I had forgotten about her. That young girl with the stars in her eyes, determined to find the Paris they used to sing about. The Paris that Henry Miller searched for, that Gertrude Stein found. The Paris that inspired painters, writers, architects to greatness. A city steeped in history, answerable to none but it’s own residents.
She walked the boulevards ecstatic. Her feet moving in the same pathways that countless before her had tread. Not the hoi-polloi, they would always be there, had always been there, but they never truly saw Paris, not the way she did.
The whole world was open to her. Seduction and adventure were the order of her days. To be seduced and to entrance were like inhaling and exhaling. When the sun shone, the city smiled at her. And when it rained they sobbed together. The masses who had come to Paris, expecting a better life and finding only more to complain about would do that anywhere. For her, the city was magic, consistently. And still is.

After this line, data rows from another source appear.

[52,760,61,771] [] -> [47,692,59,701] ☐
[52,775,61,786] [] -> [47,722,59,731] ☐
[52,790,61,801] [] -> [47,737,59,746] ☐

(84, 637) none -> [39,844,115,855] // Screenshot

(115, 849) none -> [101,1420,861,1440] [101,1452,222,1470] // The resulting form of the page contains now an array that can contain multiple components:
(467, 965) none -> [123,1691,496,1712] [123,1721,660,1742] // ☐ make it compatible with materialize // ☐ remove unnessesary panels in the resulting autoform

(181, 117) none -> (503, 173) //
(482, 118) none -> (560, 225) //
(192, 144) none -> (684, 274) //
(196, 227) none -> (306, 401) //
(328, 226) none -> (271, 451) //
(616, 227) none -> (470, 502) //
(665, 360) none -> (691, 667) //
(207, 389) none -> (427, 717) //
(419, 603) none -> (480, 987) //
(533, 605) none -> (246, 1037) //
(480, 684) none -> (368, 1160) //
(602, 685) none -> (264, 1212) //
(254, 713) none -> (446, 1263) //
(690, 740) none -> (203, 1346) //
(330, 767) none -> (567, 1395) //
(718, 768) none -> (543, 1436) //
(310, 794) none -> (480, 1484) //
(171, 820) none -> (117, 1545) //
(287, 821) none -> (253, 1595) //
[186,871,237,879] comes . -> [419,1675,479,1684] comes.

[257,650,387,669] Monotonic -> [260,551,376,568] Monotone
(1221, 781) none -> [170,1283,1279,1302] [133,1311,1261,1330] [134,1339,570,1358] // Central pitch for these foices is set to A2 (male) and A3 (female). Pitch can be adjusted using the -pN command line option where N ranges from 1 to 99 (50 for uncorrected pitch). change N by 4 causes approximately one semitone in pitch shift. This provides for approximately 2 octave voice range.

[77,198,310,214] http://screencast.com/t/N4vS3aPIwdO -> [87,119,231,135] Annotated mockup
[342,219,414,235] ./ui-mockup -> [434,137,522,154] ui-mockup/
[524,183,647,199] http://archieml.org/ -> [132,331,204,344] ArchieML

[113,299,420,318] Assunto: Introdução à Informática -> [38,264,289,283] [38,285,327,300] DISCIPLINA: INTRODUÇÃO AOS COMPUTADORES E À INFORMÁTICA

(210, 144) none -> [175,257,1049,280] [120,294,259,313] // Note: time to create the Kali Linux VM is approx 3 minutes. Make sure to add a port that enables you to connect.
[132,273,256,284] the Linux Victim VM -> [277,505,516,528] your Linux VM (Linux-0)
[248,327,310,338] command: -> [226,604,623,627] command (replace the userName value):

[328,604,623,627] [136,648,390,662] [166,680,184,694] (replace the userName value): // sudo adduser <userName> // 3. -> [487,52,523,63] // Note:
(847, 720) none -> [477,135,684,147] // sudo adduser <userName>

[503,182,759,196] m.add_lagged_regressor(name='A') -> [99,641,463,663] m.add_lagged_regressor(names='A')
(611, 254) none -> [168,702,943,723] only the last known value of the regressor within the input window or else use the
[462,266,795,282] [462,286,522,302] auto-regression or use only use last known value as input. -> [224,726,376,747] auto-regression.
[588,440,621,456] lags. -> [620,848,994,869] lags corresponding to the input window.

The nights of music and midnight bike rides. The lunches that took three hours, the affairs that lasted 20 minutes. The knowledge that no matter what happened from this moment on, she had lived in Paris and that would set a shine to any dull edge.
She is still here. She is still excited. She will still say and do silly things in the name of exuberance. She would still leap headfirst into the fray and know without a doubt that it will sort itself out. She knows that with even more assurance than she did then.